The problem - If a line below falls between the line with "DIRECT HEALTH WARNING" and the line with "text: 38% ->", or is one of those two, output it exactly; output nothing else and no pictures.

Listed entries -

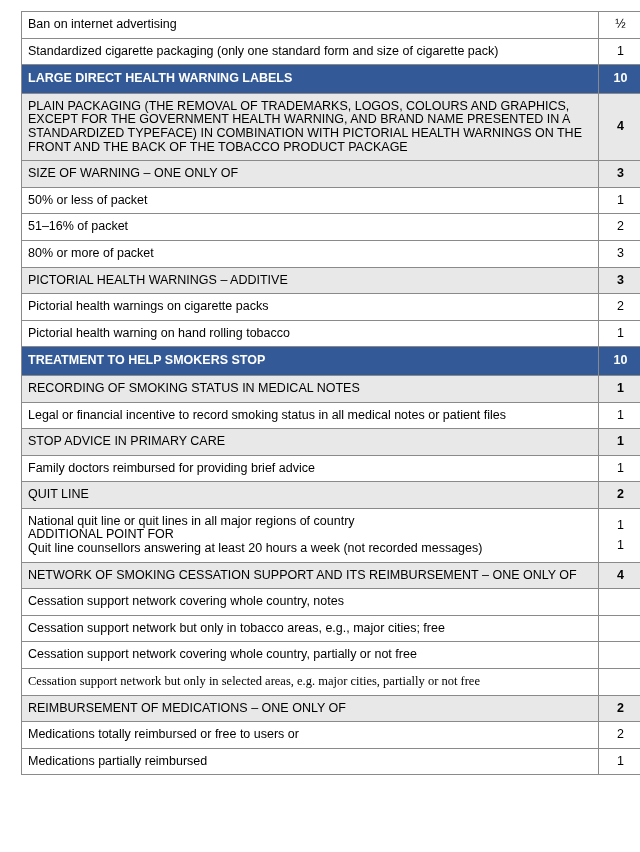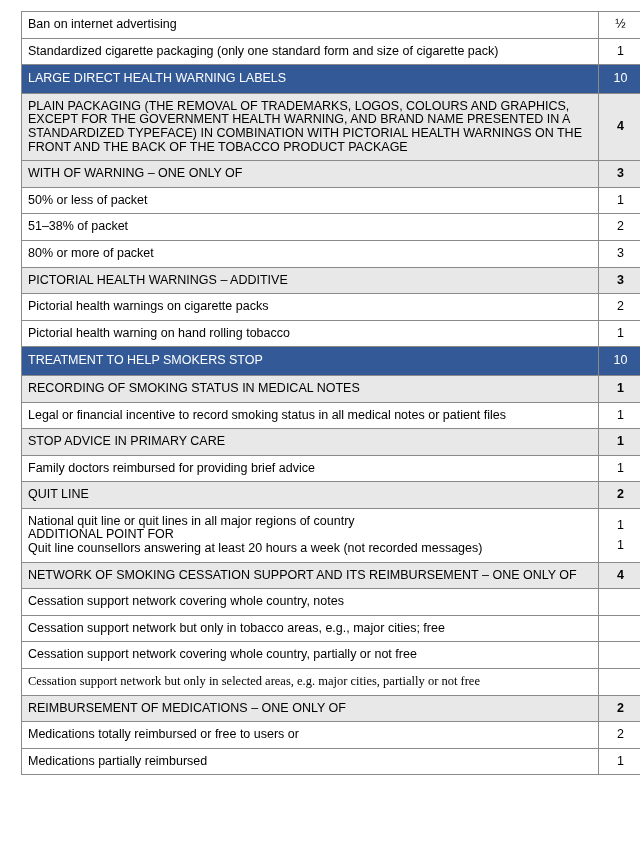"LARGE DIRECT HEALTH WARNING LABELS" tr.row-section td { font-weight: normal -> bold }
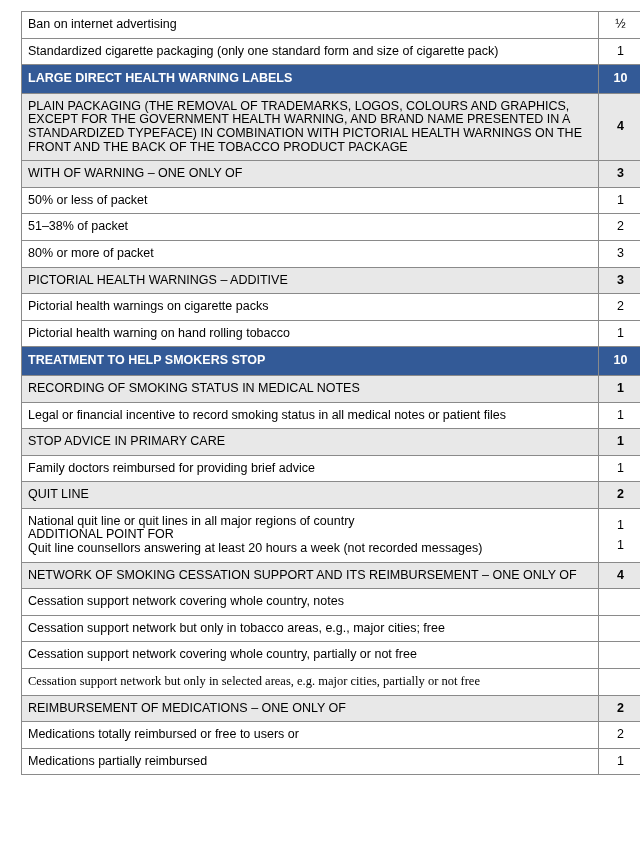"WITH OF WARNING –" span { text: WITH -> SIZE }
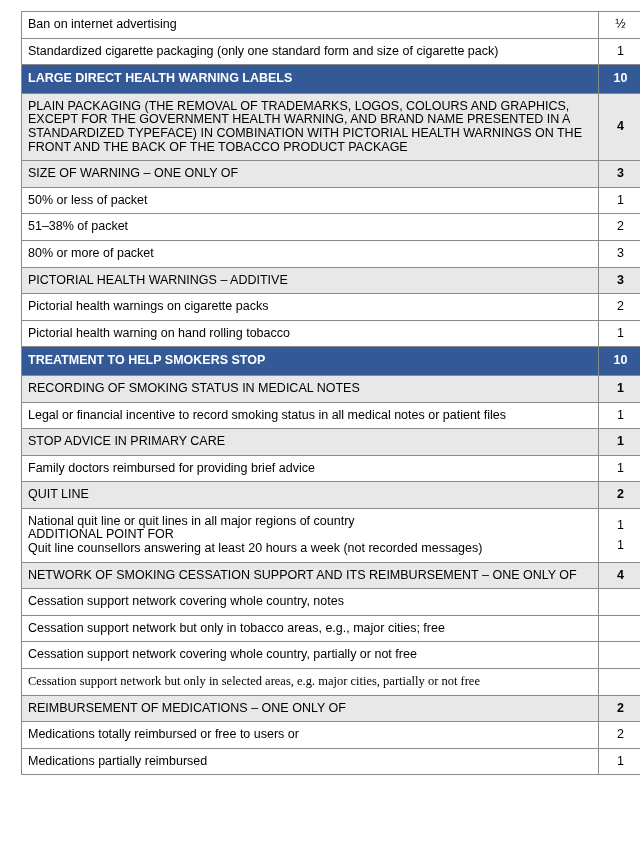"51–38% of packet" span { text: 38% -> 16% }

--

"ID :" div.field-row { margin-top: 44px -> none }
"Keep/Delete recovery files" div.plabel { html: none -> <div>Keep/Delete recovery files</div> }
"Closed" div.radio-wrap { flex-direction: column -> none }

Completed task -
"LARGE DIRECT HEALTH WARNING LABELS" tr.row-section td { font-weight: normal -> bold }
"WITH OF WARNING –" span { text: WITH -> SIZE }
"51–38% of packet" span { text: 38% -> 16% }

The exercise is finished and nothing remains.